Perusahaan asuransi berbentuk usaha bersama menjadikan pemegang polis sebagai pemegang saham, artinya kepemilikan jumlah polis sebanding dengan kepemilikan jumlah saham. Mereka pun memiliki tugas dan wewenang selayaknya pemegang saham di perusahaan umum, yakni mengawasi dan menentukan kebijakan perseroan.
Fungsi tersebut diwakilkan kepada BPA yang berasal dari 11 daerah pemilihan (Dapil). Mereka bertugas untuk menjaring aspirasi para nasabah dan mewakilinya dalam penentuan kebijakan perusahaan bersama manajemen Bumiputera.
Karyawan melayani nasabah di kantor cabang PT Asuransi Jiwa Bumiputera/JIBI-Endang Muchtar
Para pemegang polis mengaku belum pernah terdapat komunikasi antara BPA dengan mereka, meskipun kasus gagal bayar Bumiputera telah mencuat dalam dua tahun belakangan. Fien sendiri berharap BPA dapat membantu kembalinya dana para pemegang polis.

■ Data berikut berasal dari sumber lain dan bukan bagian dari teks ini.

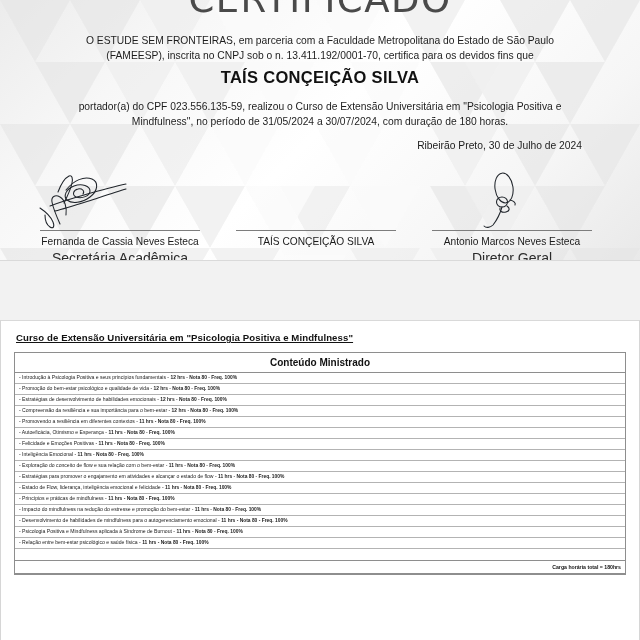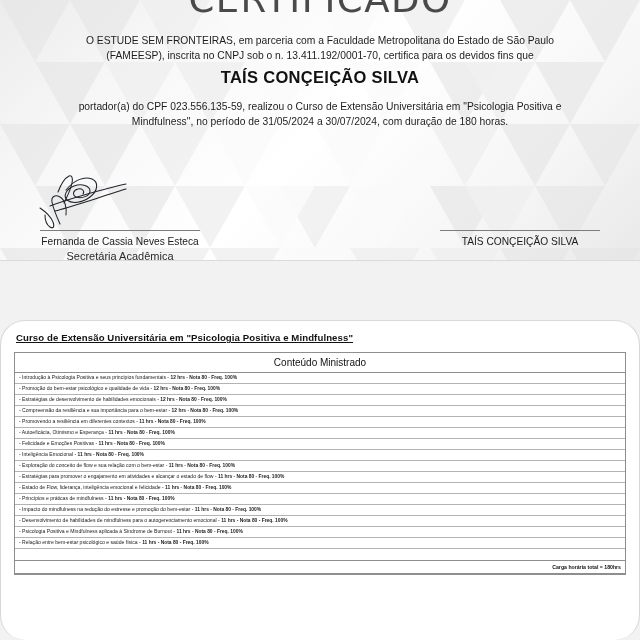--- a/index.html
+++ b/index.html
@@ -270,6 +270,7 @@
 
       <div class="cert-para p-body">portador(a) do CPF 023.556.135-59, realizou o Curso de Extensão Universitária em "Psicologia Positiva e Mindfulness", no período de 31/05/2024 a 30/07/2024, com duração de 180 horas.</div>
 
+      <div class="cert-city">Ribeirão Preto, 30 de Julho de 2024</div>
 
       <div class="sig-row">
 

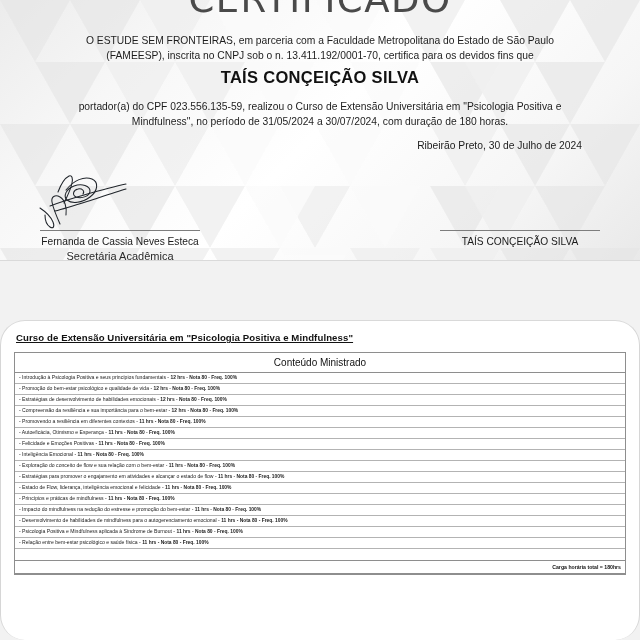--- a/index.html
+++ b/index.html
@@ -100,7 +100,6 @@
     left: 0;
     right: 0;
     display: flex;
-    justify-content: space-between;
     padding: 0 22px;
     box-sizing: border-box;
   }

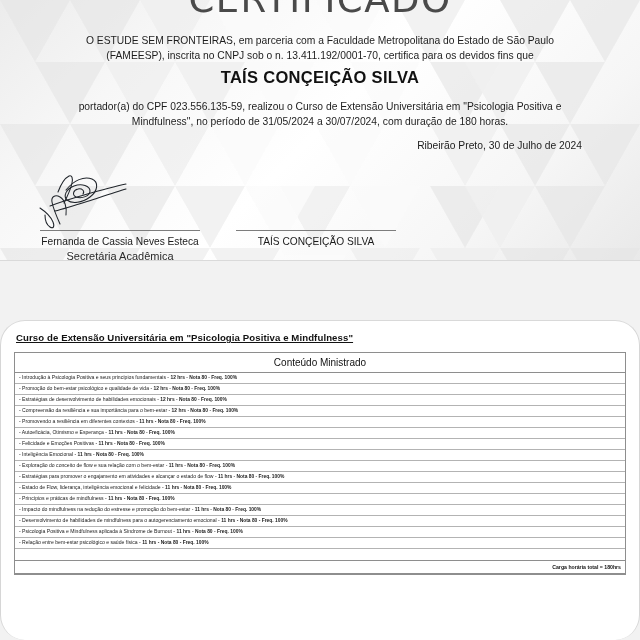--- a/index.html
+++ b/index.html
@@ -298,6 +298,22 @@
           <div class="sig-name">TAÍS CONÇEIÇÃO SILVA</div>
         </div>
 
+        <div class="sig-block">
+          <div class="sig-art">
+            <svg width="196" height="60" viewBox="0 0 196 60">
+              <g fill="none" stroke="#20252b" stroke-width="1.05" stroke-linecap="round">
+                <ellipse cx="90" cy="18" rx="9" ry="15" transform="rotate(-8 90 18)"></ellipse>
+                <ellipse cx="88" cy="32" rx="5.5" ry="5"></ellipse>
+                <path d="M93 36 C96 38 96 41 92 42 C88 43 85 41 86 38"></path>
+                <path d="M88 37 C86 44 83 50 79 55 C76 58 72 58 70 56"></path>
+                <path d="M96 30 C100 31 102 33 101 35"></path>
+              </g>
+            </svg>
+          </div>
+          <div class="sig-line"></div>
+          <div class="sig-name">Antonio Marcos Neves Esteca</div>
+          <div class="sig-role">Diretor Geral</div>
+        </div>
 
       </div>
     </div>

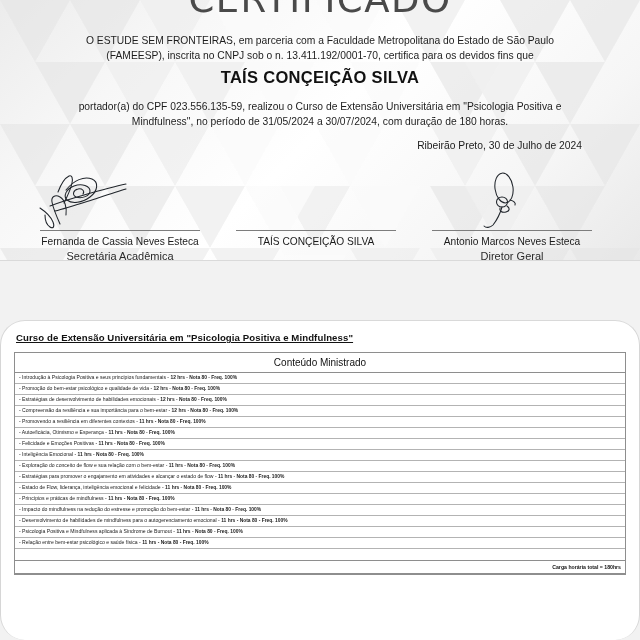--- a/index.html
+++ b/index.html
@@ -123,7 +123,7 @@
     line-height: 12.5px;
   }
   .sig-role {
-    font-size: 11px;
+    font-size: 14px;
     color: #2a2a2a;
     margin-top: 1px;
   }

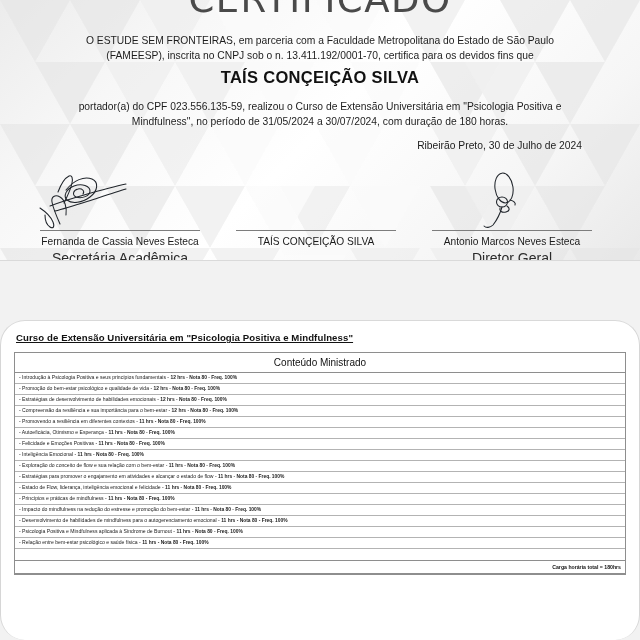--- a/index.html
+++ b/index.html
@@ -142,7 +142,6 @@
     border-top: 1px solid #d9d9d9;
     padding: 11px 13px 0 13px;
     overflow: hidden;
-    border-radius: 25px;
   }
   .course-heading {
     font-size: 9.6px;

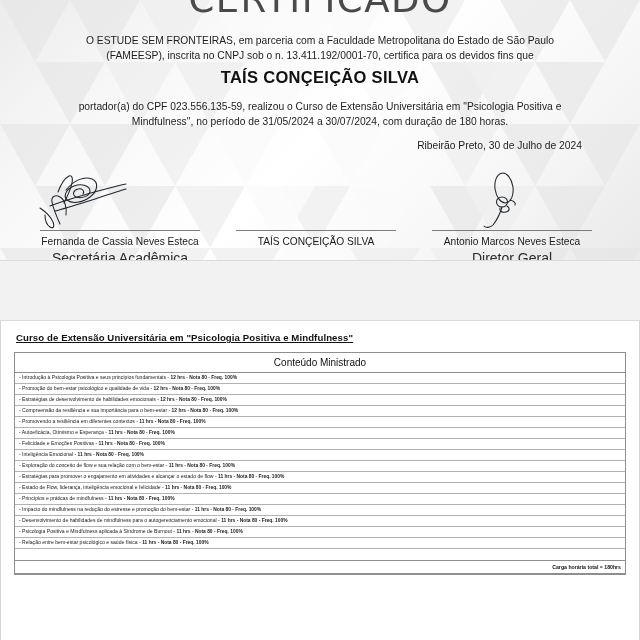--- a/index.html
+++ b/index.html
@@ -161,7 +161,7 @@
   .ct-head {
     text-align: center;
     font-size: 10px;
-    font-weight: normal;
+    font-weight: bold;
     color: #111;
     padding: 4px 0 4px 0;
     border-bottom: 1px solid #8e8e8e;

"Kami pikir kami tidak mau ikut campur dalam urusan manajemen, kami cuma mau uang kami kembali," ujar Fien.
Pengamat asuransi dan Mantan Komisaris Bumiputera Irvan Rahardjo menilai bahwa prinsip keterwakilan dari BPA memang tidak proporsional. Hal tersebut karena jutaan pemegang polis Bumiputera hanya diwakili oleh 11 orang, bahkan saat ini hanya terdapat lima orang anggota BPA yang tercatat aktif.
Selain itu, menurut Irvan, anggota BPA pun kerap berasal dari tokoh-tokoh daerah, akademisi, politisi, dan sebagainya. Hal tersebut menimbulkan kesan seolah-olah Bumiputera merupakan perusahaan milik pemerintah atau Badan Usaha Milik Negara (BUMN).
Dalam kondisi itu pun terdapat konflik kepentingan di tubuh BPA, yakni dengan adanya judicial review Pasal 6 Ayat (3) Undang-Undang (UU) 40/2014 tentang Perasuransian. Salah satu poin dari gugatan itu adalah keberatan atas larangan pejabat pemerintahan dan politik untuk menduduki Rapat Umum Anggota (RUA), bentuk baru dari BPA.
"BPA ini kan punya kepentingan, itu jangan dikedepankan, jangan mengutamakan kepentingan diri sendiri. Mereka harus legowo, anggota partai politik jangan bersikeras menggugat UU 40/2014," ujar Irvan kepada Bisnis, Jumat (24/7/2020).
Dia menilai bahwa polemik itu justru akan mempersulit berbagai upaya penyehatan Bumiputera. BPA bersama OJK, selaku pengawas industri asuransi, perlu melakukan komunikasi dengan para pemegang polis dan mendorong penyehatan perseroan.